Camera Austria International 131
Featuring:
Gastredakteurin / Guest editor
Annette Kelm
Shannon Ebner, Morgan Fisher, Jan Groover, Hans Hansen, Louis Ducos du Hauron, Judith Hopf, Horst P. Horst, Barbara Kasten, David Lieske, Dirk von Lowtzow, Maren Lübbke-Tidow, Henrik Olesen, Arthur Ou, Josephine Pryde, Sabine Reitmaier, Michael Schmidt, Hendrik Schwantes, Sylvia Sleigh, Lucie Stahl, Herbert Tobias, Christopher Williams
Column: Cinenova – Feminist Film and Video Distributor
Once again we have decided to conceptually develop an issue of Camera Austria International together with an artist—after working with guest editors Tobias Zielony (Camera Austria International No. 114/2011) and Artur Żmijewski (Camera Austria International No. 117/2012), we have now invited the artist Annette Kelm to design the present issue with us.
Our interest in her artistic activity is sustained by her continuity in making pictures, which has always drawn on her cultural environment—people, objects, artefacts never assume the function of pure indices but rather become independent arrangements, “for all those who behold her pictures tend to grapple with the motifs” (Maren Lübbke-Tidow). So it is this contradiction between literalness and mystification that, in our eyes, makes her works appear exemplary for a productive occupation with present-day contexts related to photography.
Under the title “Belichtung und Farbwerte / Exposure and Chromaticity,” Annette Kelm has compiled works by artists who shed light on her own pictures or demonstrate a fundamental interest in image creation. Photography as an image-fostering medium takes centre stage here, which also becomes clear at the point where artists depart from the medium, where room in this magazine is made for drawing, collage (Judith Hopf, Henrik Olesen), painting (Sylvia Sleigh), and poetry (Josephine Pryde, Dirk von Lowtzow), which in this space attain a sense of given affinity. Yet “Exposure and Chromaticity” initially references the technical aspects involved in creating pictures “which are not evident to the beholder and are effectively non-apprehensible.” In her essay published in the current magazine issue, Maren Lübbke-Tidow describes precisely this gap between producer and beholder that arises on the path between the photographic shot (and all related questions and decisions) and the recipient’s act of deciphering the image: “we don’t really know what we’re seeing: photographing photographing.” Annette Kelm’s determined inclusion of such explorative questions related to photography becomes evident not least in the applied photography of Hans Hansen, whose conversation with Hendrik Schwantes concludes the section of this issue curated by Annette Kelm, laying bare the idea and potentiality of construction in the photographic image.

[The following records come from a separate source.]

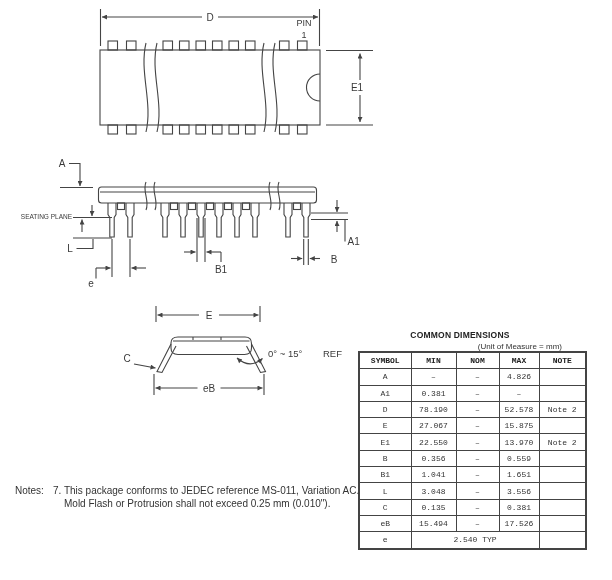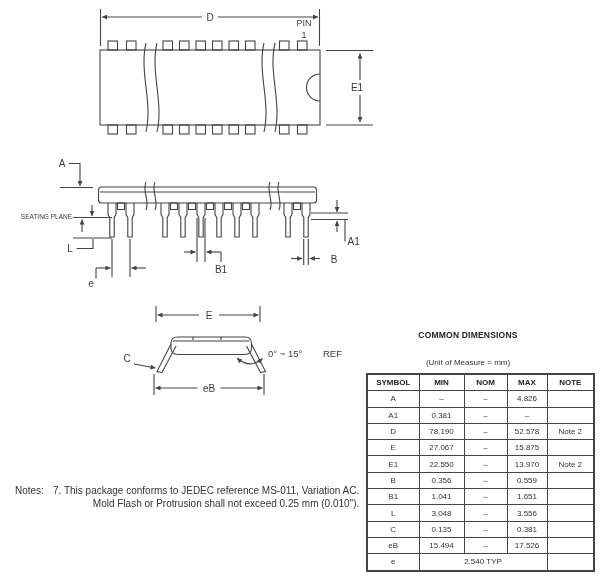--- a/index.html
+++ b/index.html
@@ -13,7 +13,7 @@
   svg text.tiny{font-size:6.5px;}
   svg text.angle{font-size:9.5px;}
 
-  .table-block{position:absolute;left:366px;top:330px;width:204px;}
+  .table-block{position:absolute;left:358px;top:330px;width:204px;}
   .tbl-title{font-size:8.5px;font-weight:bold;text-align:center;letter-spacing:.2px;color:#222;}
   .tbl-subtitle{font-size:8px;text-align:center;margin-top:18px;color:#333;}
   table.dims{border-collapse:collapse;table-layout:fixed;width:227px;margin-top:6px;

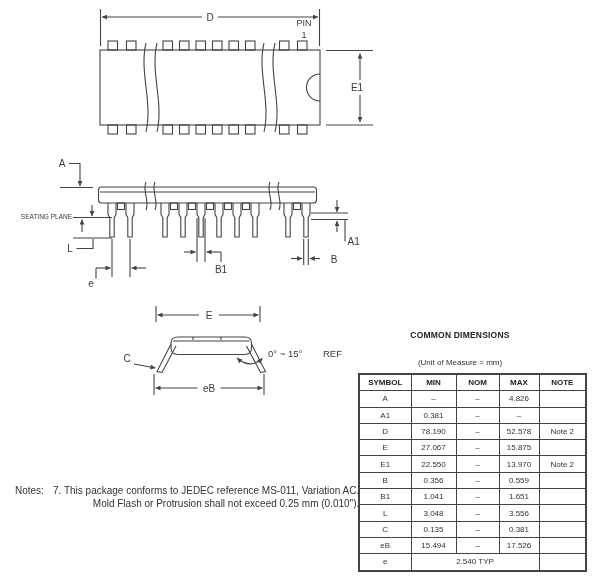--- a/index.html
+++ b/index.html
@@ -15,7 +15,7 @@
 
   .table-block{position:absolute;left:358px;top:330px;width:204px;}
   .tbl-title{font-size:8.5px;font-weight:bold;text-align:center;letter-spacing:.2px;color:#222;}
-  .tbl-subtitle{font-size:8px;text-align:center;margin-top:18px;color:#333;}
+  .tbl-subtitle{font-size:8px;text-align:right;margin-top:2px;color:#333;}
   table.dims{border-collapse:collapse;table-layout:fixed;width:227px;margin-top:6px;
              border:2px solid #444;}
   table.dims th,table.dims td{border:1px solid #444;font-size:8px;text-align:center;

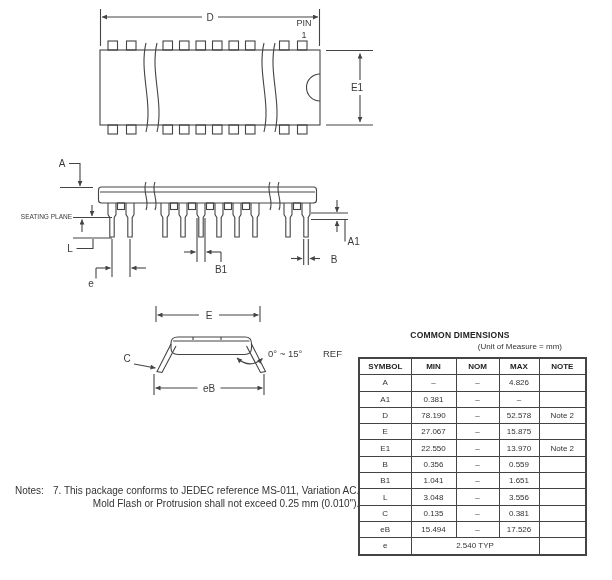--- a/index.html
+++ b/index.html
@@ -16,8 +16,8 @@
   .table-block{position:absolute;left:358px;top:330px;width:204px;}
   .tbl-title{font-size:8.5px;font-weight:bold;text-align:center;letter-spacing:.2px;color:#222;}
   .tbl-subtitle{font-size:8px;text-align:right;margin-top:2px;color:#333;}
-  table.dims{border-collapse:collapse;table-layout:fixed;width:227px;margin-top:6px;
-             border:2px solid #444;}
+  table.dims{border-collapse:collapse;table-layout:fixed;width:227px;
+             border:2px solid #444;font-family:Liberation Mono, monospace;}
   table.dims th,table.dims td{border:1px solid #444;font-size:8px;text-align:center;
              height:15.3px;padding:0;color:#333;overflow:hidden;white-space:nowrap;}
   table.dims th{font-weight:bold;color:#222;}

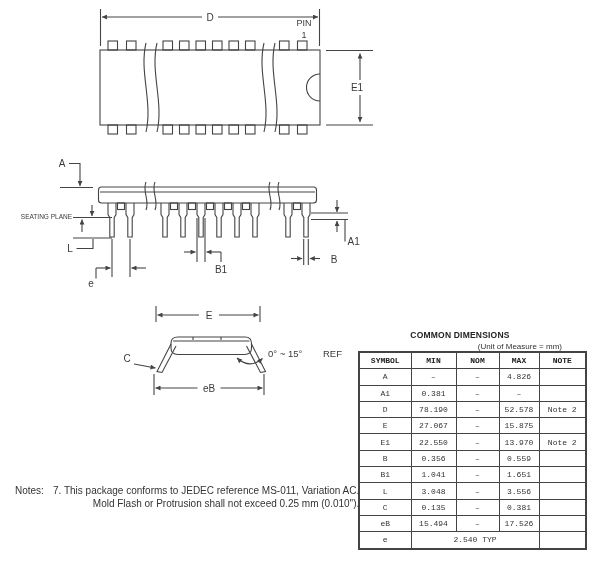--- a/index.html
+++ b/index.html
@@ -24,7 +24,7 @@
 
   .notes{position:absolute;left:15px;top:484px;display:flex;font-size:10px;line-height:13px;color:#333;}
   .notes-label{width:38px;flex:none;}
-  .note-cont{padding-left:11px;text-align:right;}
+  .note-cont{padding-left:11px;}
 </style>
 </head>
 <body>

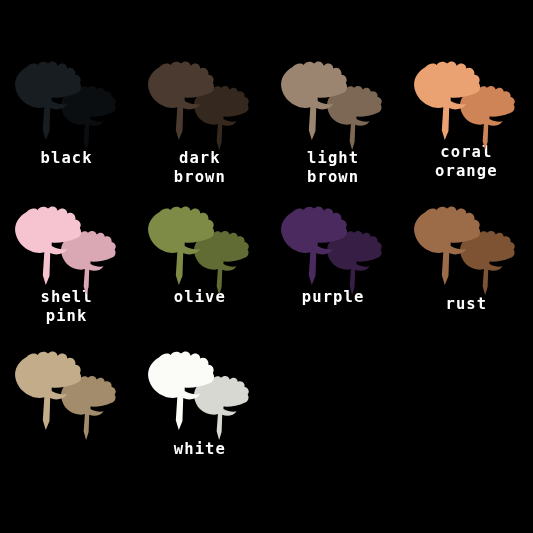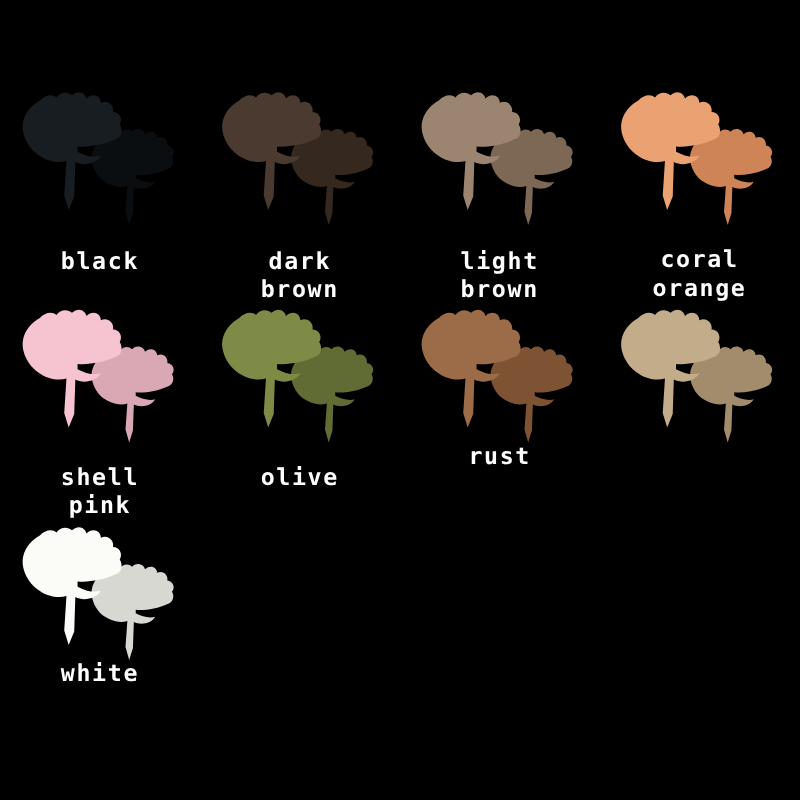--- a/index.html
+++ b/index.html
@@ -78,7 +78,7 @@
     white-space: pre-line;
   }
 
-  .row-1 .swatch-label { margin-top: 25px; }
+  .row-1 .swatch-label { margin-top: 9px; }
   .row-2 .swatch-label { margin-top: 24px; }
   .row-3 .swatch-label { margin-top: 10px; }
 </style>

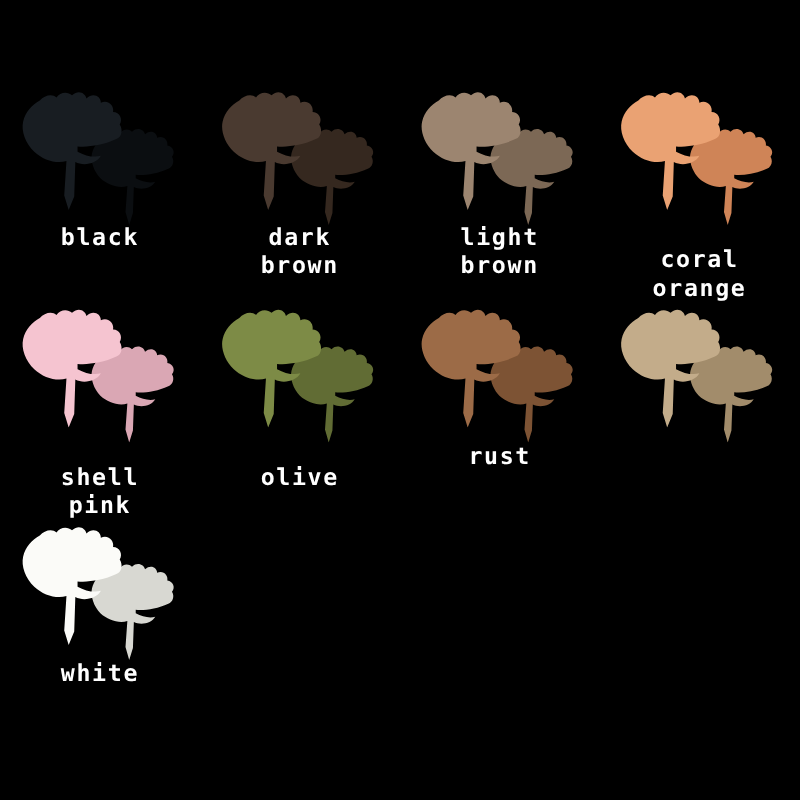--- a/index.html
+++ b/index.html
@@ -79,7 +79,7 @@
   }
 
   .row-1 .swatch-label { margin-top: 9px; }
-  .row-2 .swatch-label { margin-top: 24px; }
+  .row-2 .swatch-label { margin-top: 3px; }
   .row-3 .swatch-label { margin-top: 10px; }
 </style>
 </head>

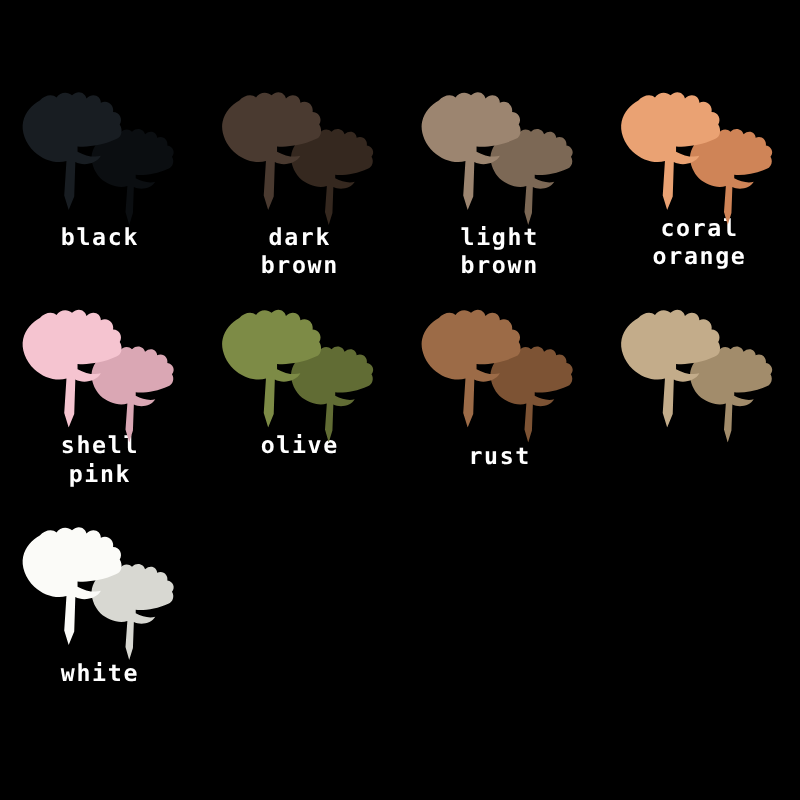--- a/index.html
+++ b/index.html
@@ -181,6 +181,21 @@
         </div>
         <div class="swatch-label">olive</div>
       </div>
+      <div class="swatch-cell row-2">
+        <div class="swatch-art">
+          <span class="plume small">
+            <svg viewBox="0 0 100 118" preserveAspectRatio="none">
+              <path d="M50 10 C56 4 63 8 64 13 C70 7 77 11 77 17 C84 14 89 20 88 26 C94 27 97 34 93 39 C96 44 94 51 89 53 C77 59 63 61 54 60 L54 64 C61 68 69 70 75 68 C71 76 59 78 52 74 L51 104 L47 118 L43 103 L45 73 C36 76 24 72 16 64 C9 56 5 44 7 35 C9 26 15 19 22 15 C26 10 33 8 37 12 C40 7 46 6 50 10 Z" fill="#361e45"></path>
+            </svg>
+          </span>
+          <span class="plume big">
+            <svg viewBox="0 0 100 118" preserveAspectRatio="none">
+              <path d="M50 8 C56 2 62 6 63 11 C69 5 76 9 76 15 C83 12 88 18 87 24 C93 24 96 31 93 36 C96 41 95 48 90 50 C78 56 64 58 55 57 L55 62 C62 66 70 68 76 66 C72 74 60 76 53 72 L52 105 L47 118 L43 104 L45 71 C36 74 24 70 16 62 C8 54 4 42 6 33 C8 24 14 17 21 13 C25 8 32 6 36 10 C39 5 46 4 50 8 Z" fill="#4b2b5f"></path>
+            </svg>
+          </span>
+        </div>
+        <div class="swatch-label">purple</div>
+      </div>
       <div class="swatch-cell row-3">
         <div class="swatch-art">
           <span class="plume small">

For this issue and the third part of the Column, the authors Karolin Meunier and Marina Vishmidt, as part of the collective Cinenova Feminist Film and Video Distributor, have exemplified “what it means to actualise these images,” based on two films, without in any way overwriting them.
This issue is rounded off by Jan Wenzel‘s “The Revolving Bookshelf” and by responses to newly published books, as well as 17 reviews on 21 exhibitions from 10 countries, including: Sarah Charlesworth: Doubleworld, New Museum, New York; Liebes Wien, Deine Ingeborg Strobl, Wien Museum Karlsplatz, Vienna; Images of Conviction: The Construction of Visual Evidence, Le Bal, Paris; Charlotte Moth: Choreography of the Image, Tate Britain, London; Sven Johne: Anomalien des frühen 21. Jahrhunderts, Arbeiterkammer Wien, Vienna; Andrzej Steinbach: Figur I, Figur II, Sprengel Museum Hannover; Jon Rafman, Musée d’Art Contemporain de Montréal, Montreal; 7. Fotobookfestival Kassel, documenta-Halle, Kassel; The Order of Things: Photography from the Walther Collection, The Walther Collection, Neu-Ulm.